Sadly, too much of the police and military dog training world is still stuck in the 1960s, in terms of dog training skills. Application of far more force than necessary is a side effect of this state of affairs. Of course, there are exceptions. While this area relies on better breeding programs that create tougher dogs, the training of those dogs too often falls short of its potential. As a result, their drive and genetics is too often suppressed by force instead of guided.

The pet dog training space is an even bigger mess. Of course, there are amazing trainers as well, but far too many pet dog trainers have literally no idea what they are doing. Luckily, they balance it out by being fully convinced they are awesome. Ignorance and arrogance is a fascinating combination. Sadly, it harms dogs more than anything else.

Even more, unfortunately, the service dog training world is at the bottom of the barrel when it comes to training skills. It is very troubling what passes as dog training in this sector. The fraud (i. e. untrained ‘service’ dogs) is rampant, the skill is wanting, and watching service dog trainers in action is far too often a total embarrassment to our profession. Of course, there are also exceptions. For example, guide dogs for blind people are too hard and risky to fake and so most unskilled trainers stay away. But alerts or tasks for everything else are there for the taking. Regardless of having the skill to make it dependable or not. The hardest part is not teaching the dog a task. The challenge is getting the dog to reliably perform it when their person needs their help in a public park or shopping mall.

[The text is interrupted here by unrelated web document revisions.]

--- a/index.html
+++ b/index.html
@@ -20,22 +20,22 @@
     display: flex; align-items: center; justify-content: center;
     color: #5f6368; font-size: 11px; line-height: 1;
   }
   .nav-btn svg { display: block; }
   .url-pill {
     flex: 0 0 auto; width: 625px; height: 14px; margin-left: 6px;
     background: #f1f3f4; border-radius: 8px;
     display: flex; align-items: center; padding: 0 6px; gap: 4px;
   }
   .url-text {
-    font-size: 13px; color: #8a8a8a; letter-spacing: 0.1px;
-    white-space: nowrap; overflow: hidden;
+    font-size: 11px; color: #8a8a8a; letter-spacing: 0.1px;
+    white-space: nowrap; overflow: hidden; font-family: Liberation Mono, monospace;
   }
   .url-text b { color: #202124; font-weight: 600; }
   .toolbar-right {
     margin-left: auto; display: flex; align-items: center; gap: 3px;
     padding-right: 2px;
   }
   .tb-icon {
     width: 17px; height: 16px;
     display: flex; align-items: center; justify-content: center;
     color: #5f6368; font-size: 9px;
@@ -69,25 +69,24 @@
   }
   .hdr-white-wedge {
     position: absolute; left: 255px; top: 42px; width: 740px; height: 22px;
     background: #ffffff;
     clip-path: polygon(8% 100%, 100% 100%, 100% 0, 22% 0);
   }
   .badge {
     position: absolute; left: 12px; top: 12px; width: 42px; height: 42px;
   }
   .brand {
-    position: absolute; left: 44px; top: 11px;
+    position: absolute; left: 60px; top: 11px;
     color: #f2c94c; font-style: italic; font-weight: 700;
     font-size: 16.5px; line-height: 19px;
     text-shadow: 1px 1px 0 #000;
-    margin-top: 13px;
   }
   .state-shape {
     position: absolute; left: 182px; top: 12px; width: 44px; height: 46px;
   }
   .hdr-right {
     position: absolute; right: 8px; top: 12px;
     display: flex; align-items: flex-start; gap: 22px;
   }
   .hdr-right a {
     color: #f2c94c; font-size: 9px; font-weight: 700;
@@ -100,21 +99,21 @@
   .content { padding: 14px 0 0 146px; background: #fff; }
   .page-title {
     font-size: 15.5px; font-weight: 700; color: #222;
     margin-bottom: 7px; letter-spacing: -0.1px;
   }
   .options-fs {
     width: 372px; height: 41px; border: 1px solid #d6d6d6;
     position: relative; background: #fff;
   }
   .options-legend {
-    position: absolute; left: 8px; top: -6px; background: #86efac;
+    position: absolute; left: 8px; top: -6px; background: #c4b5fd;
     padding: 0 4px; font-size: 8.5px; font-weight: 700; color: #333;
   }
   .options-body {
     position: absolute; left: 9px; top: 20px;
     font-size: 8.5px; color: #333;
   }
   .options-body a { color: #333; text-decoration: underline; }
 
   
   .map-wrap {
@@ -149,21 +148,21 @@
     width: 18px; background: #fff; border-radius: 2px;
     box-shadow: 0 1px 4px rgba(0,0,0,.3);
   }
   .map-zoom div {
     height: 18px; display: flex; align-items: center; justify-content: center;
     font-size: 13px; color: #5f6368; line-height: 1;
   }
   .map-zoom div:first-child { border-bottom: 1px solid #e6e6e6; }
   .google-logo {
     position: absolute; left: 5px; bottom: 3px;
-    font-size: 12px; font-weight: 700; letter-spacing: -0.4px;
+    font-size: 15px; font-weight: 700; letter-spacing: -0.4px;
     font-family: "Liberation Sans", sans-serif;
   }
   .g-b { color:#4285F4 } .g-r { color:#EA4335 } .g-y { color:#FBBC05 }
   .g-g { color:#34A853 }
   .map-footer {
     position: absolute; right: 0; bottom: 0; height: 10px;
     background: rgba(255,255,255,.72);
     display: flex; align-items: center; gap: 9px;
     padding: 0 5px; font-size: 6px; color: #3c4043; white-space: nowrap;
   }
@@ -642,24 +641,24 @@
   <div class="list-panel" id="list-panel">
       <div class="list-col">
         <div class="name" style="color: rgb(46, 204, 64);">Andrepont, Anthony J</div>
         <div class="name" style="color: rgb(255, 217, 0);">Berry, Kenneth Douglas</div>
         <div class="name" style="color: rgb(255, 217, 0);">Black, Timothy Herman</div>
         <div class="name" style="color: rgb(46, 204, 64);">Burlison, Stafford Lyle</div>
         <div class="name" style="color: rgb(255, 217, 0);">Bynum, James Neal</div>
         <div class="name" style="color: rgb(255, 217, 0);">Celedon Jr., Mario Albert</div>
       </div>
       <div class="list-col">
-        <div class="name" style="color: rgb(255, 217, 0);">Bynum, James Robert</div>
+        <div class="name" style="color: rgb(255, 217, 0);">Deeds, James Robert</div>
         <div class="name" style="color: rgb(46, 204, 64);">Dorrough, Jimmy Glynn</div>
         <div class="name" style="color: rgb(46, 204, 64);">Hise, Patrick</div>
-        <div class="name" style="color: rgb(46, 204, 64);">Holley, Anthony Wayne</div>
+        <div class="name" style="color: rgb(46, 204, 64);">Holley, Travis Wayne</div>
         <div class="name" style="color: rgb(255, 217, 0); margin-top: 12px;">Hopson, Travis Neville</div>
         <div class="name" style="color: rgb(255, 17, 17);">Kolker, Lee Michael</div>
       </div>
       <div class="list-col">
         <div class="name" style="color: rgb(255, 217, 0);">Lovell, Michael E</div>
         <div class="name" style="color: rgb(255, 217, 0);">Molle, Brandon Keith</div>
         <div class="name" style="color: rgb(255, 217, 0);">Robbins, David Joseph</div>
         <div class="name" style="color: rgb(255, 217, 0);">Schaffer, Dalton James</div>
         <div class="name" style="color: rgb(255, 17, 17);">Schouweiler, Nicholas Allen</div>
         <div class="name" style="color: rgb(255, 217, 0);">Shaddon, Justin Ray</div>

Service Dog Training Must Be Better

The service dog wash-out rate is problematic and a direct result of inadequate breeding/dog selection and a severe shortage of knowledgeable service dog trainers. This sector must change to start using the highest quality dogs with the most promising genetics to help people who need it the most. People with disabilities have been short-changed for too long. Dog trainers who want to work in this field must strive to become the best trainers in the entire dog training industry, so they can train the best dogs for people who need them.

We are doing our part to drive that change by combining the best possible training with the best possible dogs to help people who need it the most. I hope we will see many other trainers join and try to raise the bar above the entire barrel. There is no shortage of people for whom a service dog would be a life-changer.